However, the courts are leaner and meaner following changes to the Civil Procedure Rules introduced this April in the wake of Lord Justice Jackson’s costs review. Disputes should be resolved more quickly, with less expense, and should focus on the things that matter; the court will be actively limiting the amount of evidence that it will permit the parties to adduce.
What do solicitors look for in an expert witness? Louise Gill, senior associate at law firm Pannone, said: “Style and personality, not just knowledge and ability, have always been key for us in selecting experts to ensure that definitive and persuasive evidence is given and to inspire a client’s confidence when they are understandably suspicious of all professionals in the financial sector.
“We seek an articulate expert who is confident (but not combative), clear, decisive and able to argue their view, but not blindly committed to it if a valid argument is made to the contrary. Inexperienced experts often appear aggressive, dogmatic and unreasonable. Not only does this damage the client’s confidence but it inevitably weakens the impact of the evidence.”
What does expert witness work consist of? First, there is a report to be written, maybe for one side only, but increasingly – as a single joint expert – for both sides. Reports must be court-compliant and robust. A well-written report is the strongest marketing tool available to experts and can lead to further instructions.

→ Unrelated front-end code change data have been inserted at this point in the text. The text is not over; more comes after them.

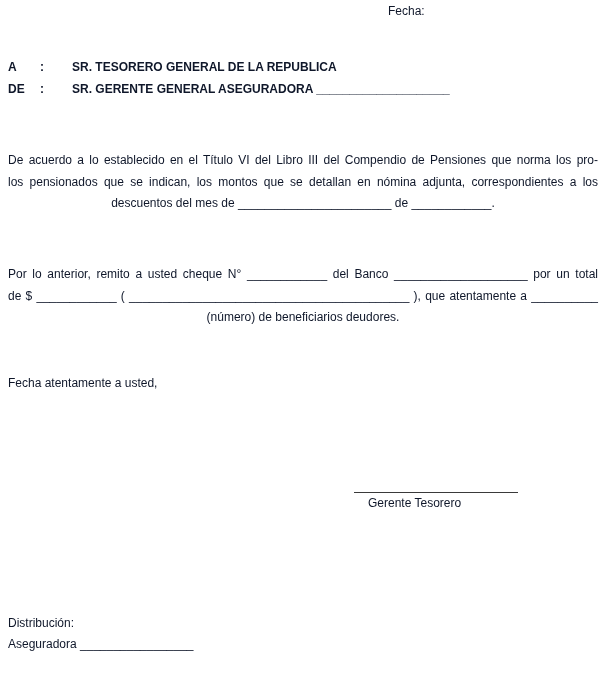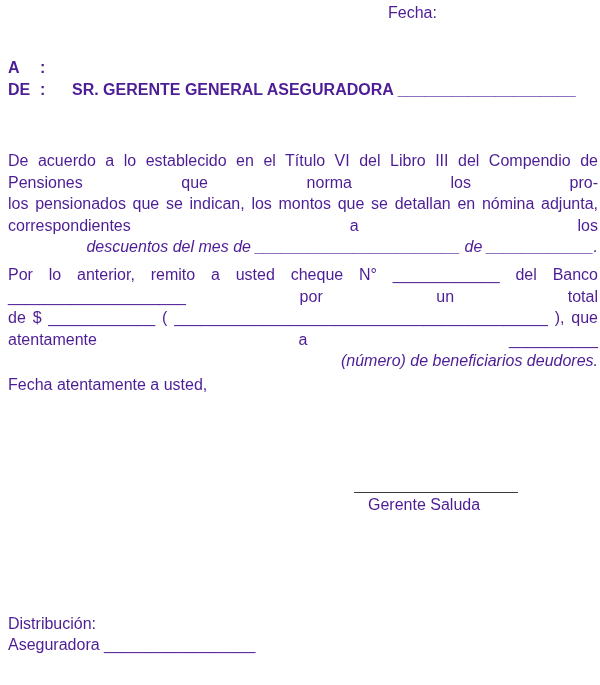--- a/index.html
+++ b/index.html
@@ -13,8 +13,8 @@
     height: 685px;
     background: #ffffff;
     font-family: "Liberation Sans", sans-serif;
-    font-size: 16px;
-    color: #4c1d95;
+    font-size: 12px;
+    color: #0f172a;
     overflow: hidden;
   }
   .fecha {

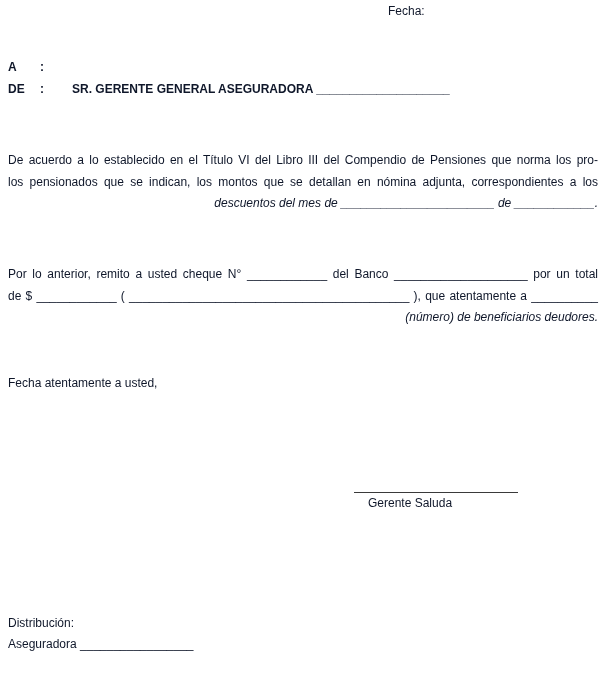--- a/index.html
+++ b/index.html
@@ -83,6 +83,7 @@
     <div class="hrow">
       <span class="hlabel">A</span>
       <span class="hcolon">:</span>
+      <span class="hname">SR. TESORERO GENERAL DE LA REPUBLICA</span>
     </div>
     <div class="hrow">
       <span class="hlabel">DE</span>

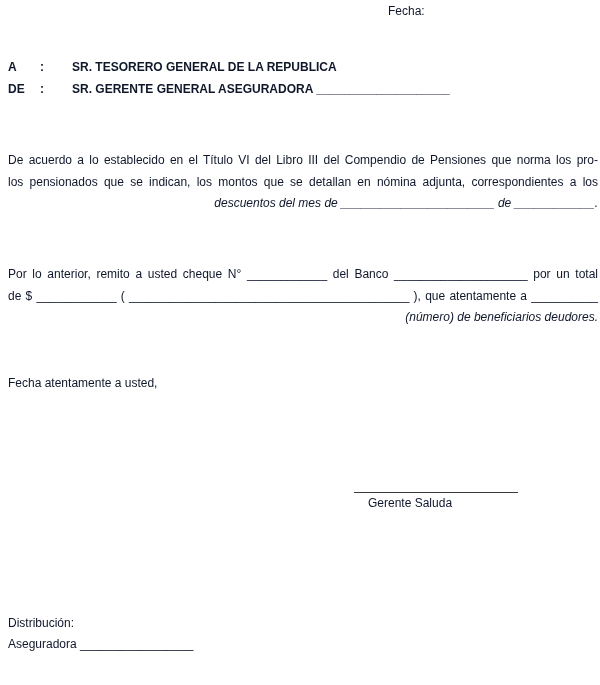--- a/index.html
+++ b/index.html
@@ -46,7 +46,7 @@
     text-align: justify;
     text-align-last: justify;
   }
-  .lline { text-align: right; font-style: italic; }
+  .lline { text-align: center; }
   .closing {
     position: absolute;
     left: 8px;

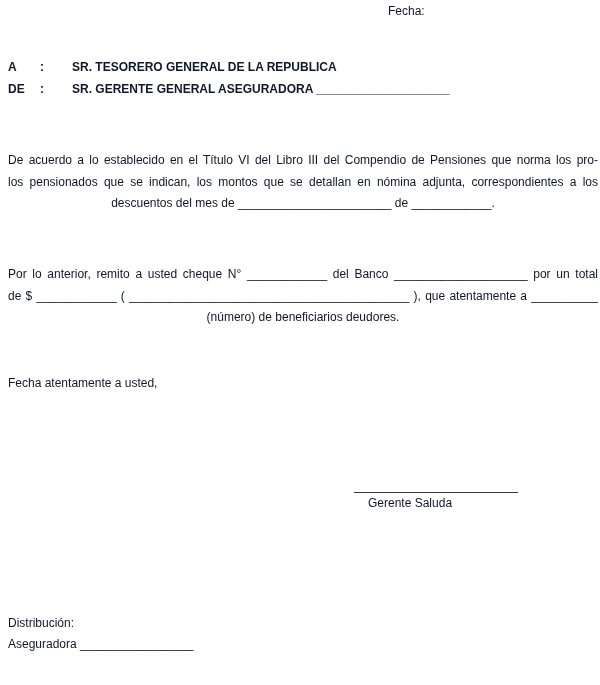--- a/index.html
+++ b/index.html
@@ -107,7 +107,7 @@
   <div class="closing">Fecha atentamente a usted,</div>
 
   <div class="sig-line"></div>
-  <div class="sig-title">Gerente Saluda</div>
+  <div class="sig-title">Gerente Tesorero</div>
 
   <div class="distribution">
     <div>Distribución:</div>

The dispute will normally then involve formal, minuted discussions between experts to narrow the issues in the case. Few matters go to full trial but experts may have to give evidence in the civil or (more rarely for financial advisers) criminal courts.

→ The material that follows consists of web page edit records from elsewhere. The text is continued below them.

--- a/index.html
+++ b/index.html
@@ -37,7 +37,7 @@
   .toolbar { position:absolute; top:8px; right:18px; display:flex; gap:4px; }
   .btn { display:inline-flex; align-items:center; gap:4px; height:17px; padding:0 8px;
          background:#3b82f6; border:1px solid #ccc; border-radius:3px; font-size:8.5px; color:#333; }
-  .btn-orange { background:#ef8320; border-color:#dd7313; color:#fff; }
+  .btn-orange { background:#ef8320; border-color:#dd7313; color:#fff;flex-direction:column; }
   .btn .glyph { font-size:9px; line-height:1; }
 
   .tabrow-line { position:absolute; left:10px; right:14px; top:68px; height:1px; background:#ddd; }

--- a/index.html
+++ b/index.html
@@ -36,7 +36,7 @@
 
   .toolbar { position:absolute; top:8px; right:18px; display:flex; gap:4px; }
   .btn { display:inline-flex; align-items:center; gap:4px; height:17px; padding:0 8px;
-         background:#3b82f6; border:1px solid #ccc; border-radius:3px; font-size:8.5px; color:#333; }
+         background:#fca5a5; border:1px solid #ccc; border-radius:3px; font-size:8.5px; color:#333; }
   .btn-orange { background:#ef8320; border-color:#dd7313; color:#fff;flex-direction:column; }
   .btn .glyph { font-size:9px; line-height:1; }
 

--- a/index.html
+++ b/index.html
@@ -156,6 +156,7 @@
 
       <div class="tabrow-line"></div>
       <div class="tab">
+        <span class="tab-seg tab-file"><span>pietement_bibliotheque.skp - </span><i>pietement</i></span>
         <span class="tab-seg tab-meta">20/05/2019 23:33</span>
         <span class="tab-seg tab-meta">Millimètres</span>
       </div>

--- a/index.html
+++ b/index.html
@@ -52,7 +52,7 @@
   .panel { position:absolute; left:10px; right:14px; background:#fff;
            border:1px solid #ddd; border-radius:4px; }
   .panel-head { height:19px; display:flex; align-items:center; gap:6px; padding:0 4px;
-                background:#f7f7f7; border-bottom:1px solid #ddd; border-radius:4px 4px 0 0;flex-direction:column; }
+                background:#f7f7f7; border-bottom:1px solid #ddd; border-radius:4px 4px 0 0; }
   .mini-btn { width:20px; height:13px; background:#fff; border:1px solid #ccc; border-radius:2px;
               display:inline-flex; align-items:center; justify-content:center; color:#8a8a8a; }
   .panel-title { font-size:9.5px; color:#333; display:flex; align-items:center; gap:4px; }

Experts are required to know their legal obligations and court procedures, to meet court-directed time limits, maintain independence, be credible under cross-examination and above all to give independent opinion based on fact – they are experts, not advocates. Paul Rex, managing director of GBRW Expert Witness said: “The expert has a direct responsibility to the court and can expect severe criticism if he is perceived as acting as a cheerleader for his instructing party.”
Training is not always obligatory for experts but is increasingly a requirement, and some agencies will no longer consider taking untrained experts onto their books.
One mechanism designed to save time and money is ‘hot-tubbing’ – giving evidence immediately before or after the other side’s witness, with the witnesses in each other’s presence, in a discussion chaired by the judge. This is more labour-intensive for judges but can be more effective as it allows for discussion between experts and judge in contrast to sequential cross-examination. Crucially, it allows experts to address the same issues and to engage with each other’s testimony if necessary.
Ms Gill said: “The concept of hot-tubbing in this arena is in its infancy. The experience in Australia, where it has been used for some time, suggests that this forum-style approach requires judges and counsel to be well-prepared and well-versed in the expert’s discipline, but what does it require of an expert? Surely, as an expert is more exposed, style and personality become even more fundamental. Perhaps hot-tubbing isn’t so much revolutionising what is required to be a good expert as highlighting what makes a bad expert.”